Darbelerde, ‘dış güçlerin parmağı olabileceğini’ aktaran Özkök, “Olmaz diyemem. Gördüm mü? Gördüm de diyemem.” diye konuştu. Darbelerin hiçbirinin iyi olmadığını kaydeden Özkök, “Herkesin kendi işini yaptığı bir Türkiye özlemimi her zaman belirttim. Öncesi en sıkıntılı olan darbe, 12 Eylül’dür.” şeklinde konuştu.
Askerin sivil kontrolünün evrensel bir doğru olduğunu dile getiren Özkök, “Silahı taşıyan ile kullanma yetkisini aynı kişiye vermek istememişler. Bizde de verilmemiş. Aşağıda tezkere var, hükümet karar vermeden dış tehdide karşı silahlı kuvvetler harekete geçemiyor.” değerlendirmesini yaptı.
Bir soru üzerine İç Hizmet Kanunu'nun 35. maddesine dikkat çeken Özkök, o madde olmazsa silahlı kuvvetlerin yurt içinde kullanılamayacağını söyledi.
Özkök şunları dile getirdi: “İl İdaresi Kanunu'nda vali talep etmeden silahlı kuvvetler müdahale edemiyor.

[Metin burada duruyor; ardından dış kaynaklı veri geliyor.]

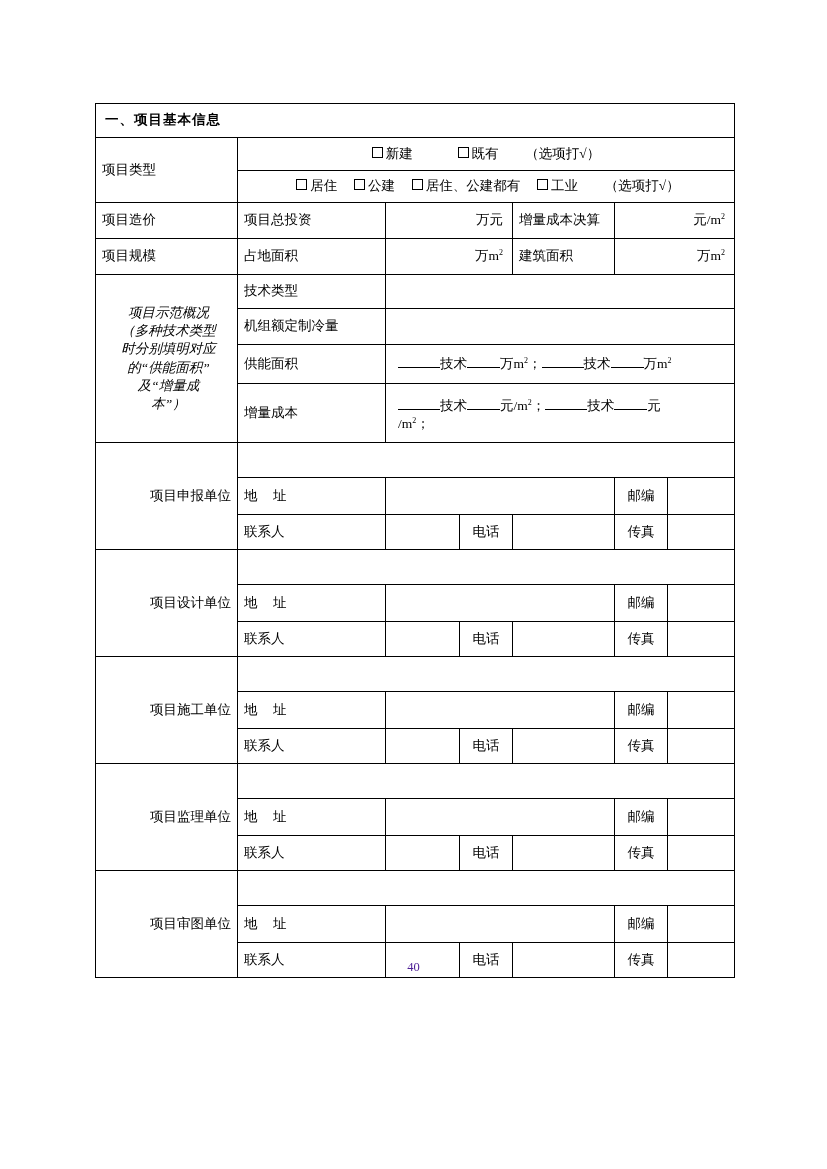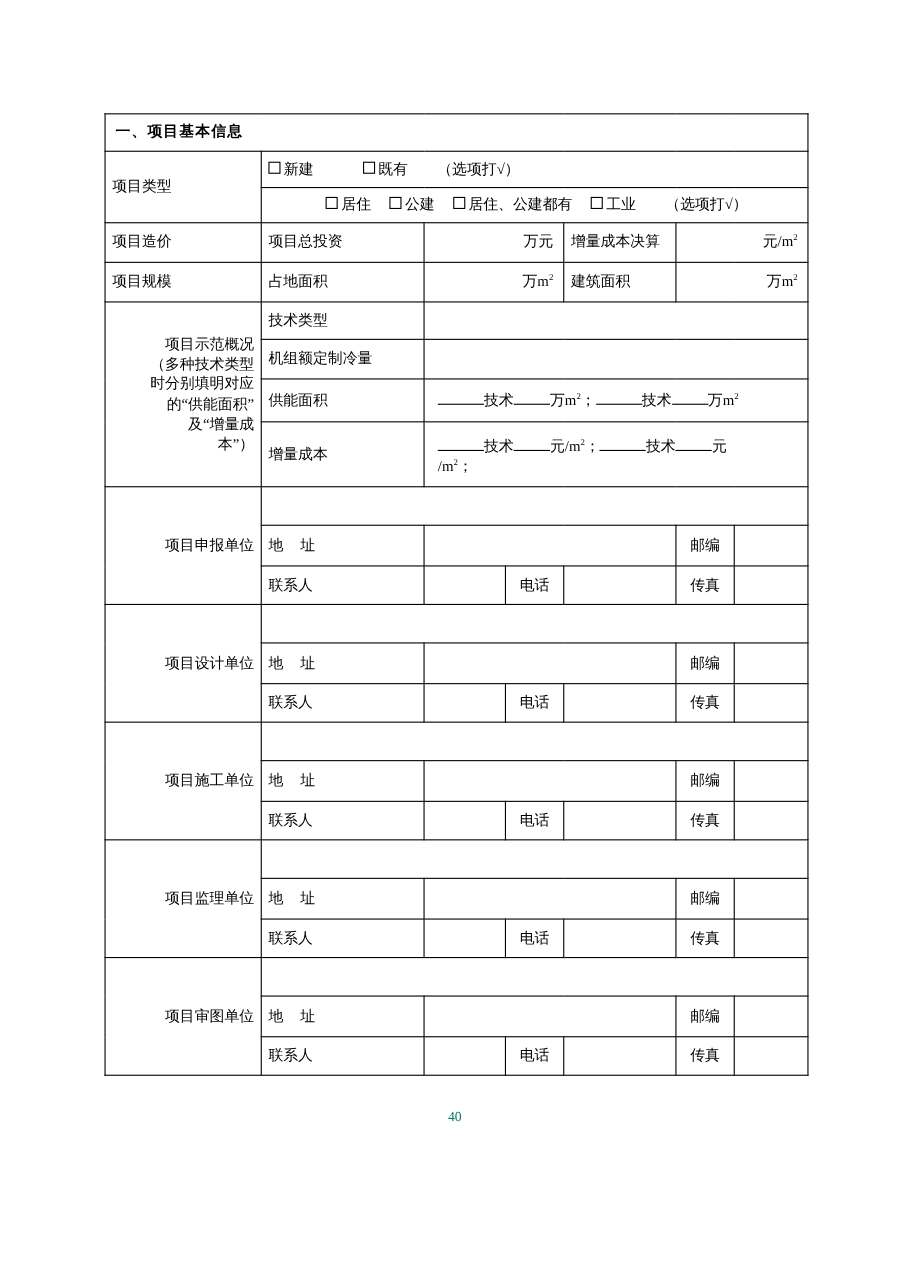--- a/index.html
+++ b/index.html
@@ -67,22 +67,23 @@
   .row-contact{ height: 35px; }
 
   .unit-name {
     text-align: right;
     padding-left: 12px !important;
   }
 
   .multiline-label {
     line-height: 1.55;
     padding: 4px 6px 4px 10px !important;
-    text-align: right;
+    text-align: center;
     font-size: 13.5px;
+    font-style: italic;
   }
 
   .fill-cell {
     padding-left: 12px !important;
     line-height: 1.7;
   }
 
   .chk {
     display: inline-block;
     width: 9px;
@@ -93,21 +94,21 @@
     background: #fff;
   }
 
   .sp-lg { display: inline-block; width: 38px; }
   .sp-md { display: inline-block; width: 20px; }
   .sp-sm { display: inline-block; width: 10px; }
 
   .opt { white-space: nowrap; }
 
   .typerow-top {
-    text-align: left;
+    text-align: center;
     height: 32px;
   }
   .typerow-bot {
     text-align: center;
     height: 31px;
     padding-left: 10px !important;
   }
 
   sup {
     font-size: 8px;
@@ -124,26 +125,26 @@
   .bl-4 { width: 33px; }
 
   .lbl-spaced {
     letter-spacing: 6px;
     margin-left: 20px;
   }
 
   .page-number {
     position: absolute;
     left: 0;
-    top: 1008px;
+    top: 960px;
     width: 827px;
     text-align: center;
     font-size: 12.5px;
     font-family: "Liberation Serif", "DejaVu Serif", serif;
-    color: #0f766e;
+    color: #4c1d95;
   }
 </style>
 </head>
 <body>
 
 <div class="page">
 
   <table class="form-table">
     <colgroup>
       <col style="width:142px">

Ama sonradan tam hatırlayamıyorum, ilave ile biraz şey yapılmış, ani durum gelişirse ani müdahale yapılsın yapılmasın… Bu sefer silahlı kuvvetler hemen reaksiyon göstermiyor diyor. Reaksiyon gösterilemezse de uygunsuz oluyor. O madde İl İdaresi Kanunu'nda düzenlenmiş. Silahlı kuvvetlerin iç tehdide karşı kullanılması. Önce polis, sonra jandarma, onların yapamayacağını düşünürse vali garnizon komutanını çağırıyor. Dolayısı ile 35. madde dışarıdan bence önemsendiği kadar çok büyük bir madde değil. Olması gereken bir madde. Ama kelimeleri düzeltilebilir, bunun kullanılış tarzı düzeltilebilir, gerekçe olarak gösterilmemesi halkımıza, silahlı kuvvetlerimize, idarecilerimize öğretilebilir.”
Askerlerin eğitim sistemi ile ilgili bir değişiklik yapılıp yapılamayacağı hususunda ise Özkök, “En doğru şey örnek olmaktır. Biz doğru davranırsak onlar bizim gibi olurlar. İyi örnek olmak bir yöntemdir. Öğretim de bunu desteklenmeli. Ama insanların entelektüel seviyesi arttı.” dedi.